Tracce di sangue sulle porte, sui tavolini, sul divano. Alla fine, stordita anche dai colpi che Dimitri le aveva sferrato alla testa con una grossa pietra soprammobile che c’era in casa, Erika si era accovacciata sul pavimento della cucina. Cercando riparo dietro una piccola parete in cemento, con le braccia insanguinate protese in avanti per difendersi dai fendenti che Dimitri le stava sferrando con quel coltello con il quale fino a pochi secondi prima lei aveva preparato i panini per la gita a Tavolara. A quel punto Dimitri si era trovato il ceppo dei coltelli davanti, ne aveva preso uno più grande e si era avventato su di lei. Sgozzandola.

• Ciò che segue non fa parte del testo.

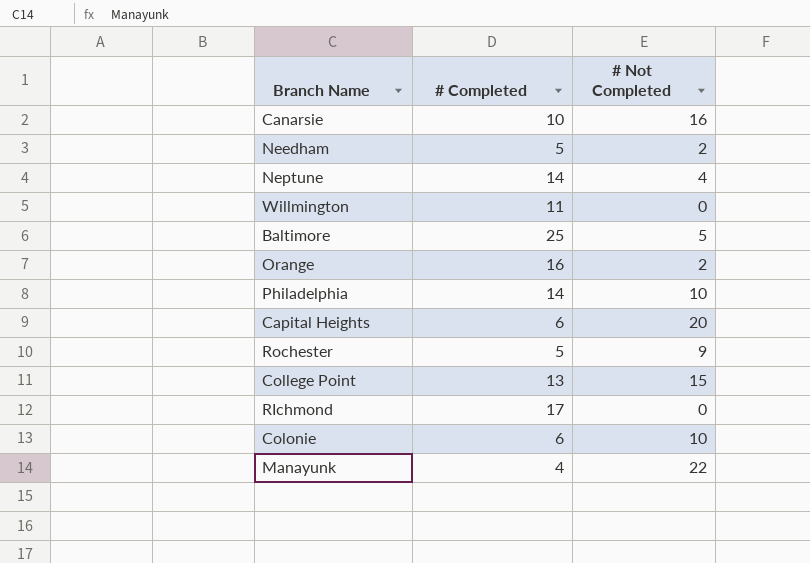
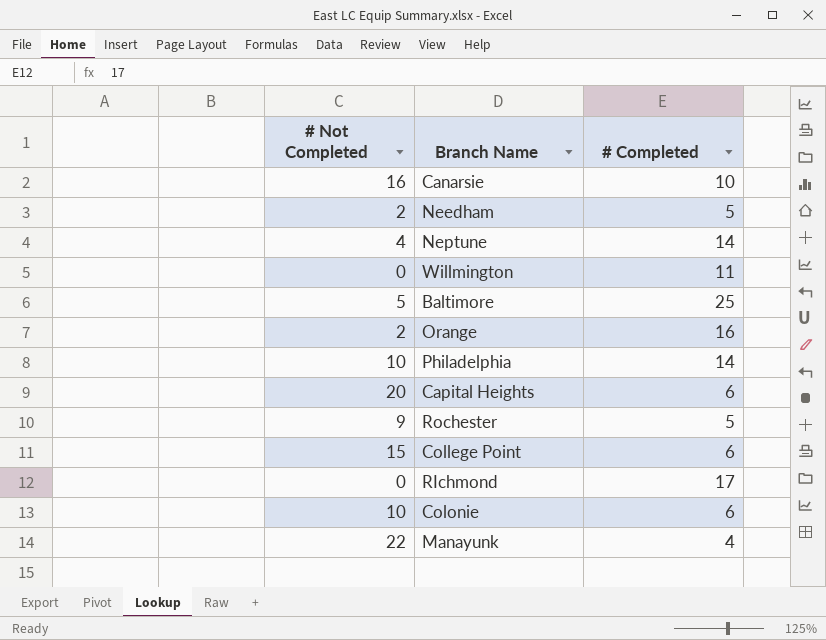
column # Not Completed | position: 3 -> 1
College Point | # Completed: 13 -> 6

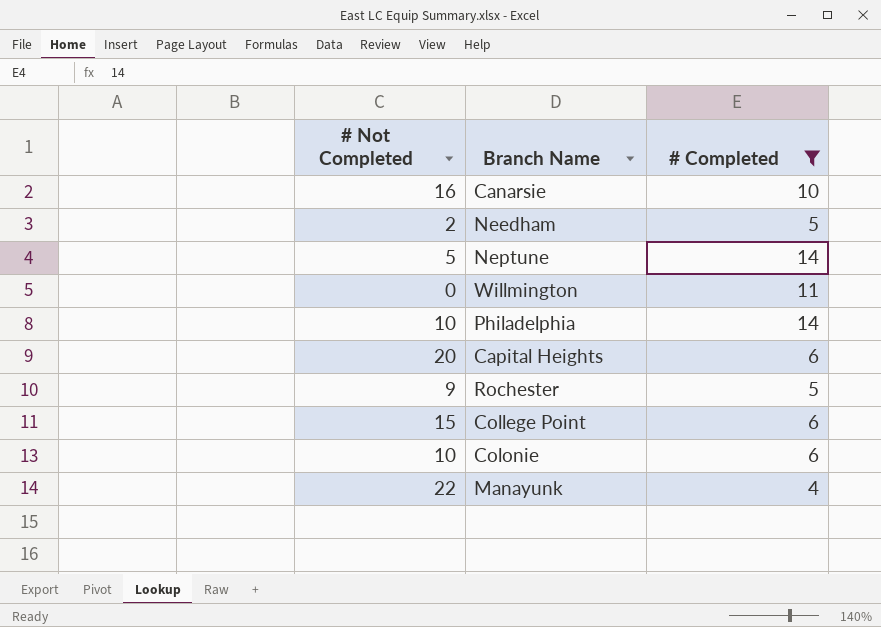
filter: none -> # Completed <= 14
Neptune | # Not Completed: 4 -> 5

«Le ho accarezzato il viso e sono uscito fuori dall’appartamento urlando, chiedendo aiuto» ha confessato il giovane al magistrato di Biella, davanti al quale si era presentato in compagnia di uno dei suoi difensori, l’avvocato Alessandra Guarini (l’altro è Roberto Onida del Foro di Olbia) e dell’investigatore privato ingaggiato dai suoi familiari per cercare la verità. Quella verità che Dimitri ha cercato di nascondere per oltre un mese, negando anche quando il procuratore della Repubblica di Nuoro, Andrea Garau, gli aveva detto: «L’assassino di Erika è un mancino e lei è mancino». Ma gli incubi e i rimorsi sono diventati insopportabili per Dimitri, che era stato così convincente da essere inizialmente riuscito a far credere ai genitori di Erika che non era stato lui a uccidere la ragazza. Tanto che il suo nome era stato inserito nei necrologi funebri appesi in tutto il paese.

Intanto, Dimitri Fricano resta in carcere. Il gip Paola Rava, del tribunale di Biella, ha convalidato l’arresto e gli ha anche negato gli arresti domiciliari richiesti dai suoi difensori. «Riteniamo che le condizioni psicologiche e le diverse problematiche di Dimitri, che assume diversi farmaci, siano incompatibili con la detenzione in carcere» hanno motivato la richiesta gli avvocati Alessandra Guarini e Roberto Onida. Nel frattempo, tutti gli atti eseguiti a Biella sono stati trasmessi alla procura di Nuoro, titolare dell'inchiesta. Il procuratore della Repubblica Andrea Garau non ha ancora svelato le sue mosse, ma è molto probabile che disponga il trasferimento di Dimitri Fricano nel carcere di Badu ’e Carros per interrogarlo. Trasferimento contro il quale si opporranno i due penalisti si opporranno «per le particolari condizioni di salute dell’indagato e perché i detenuti devono stare nella regione di appartenenza per stare più vicini ai familiari».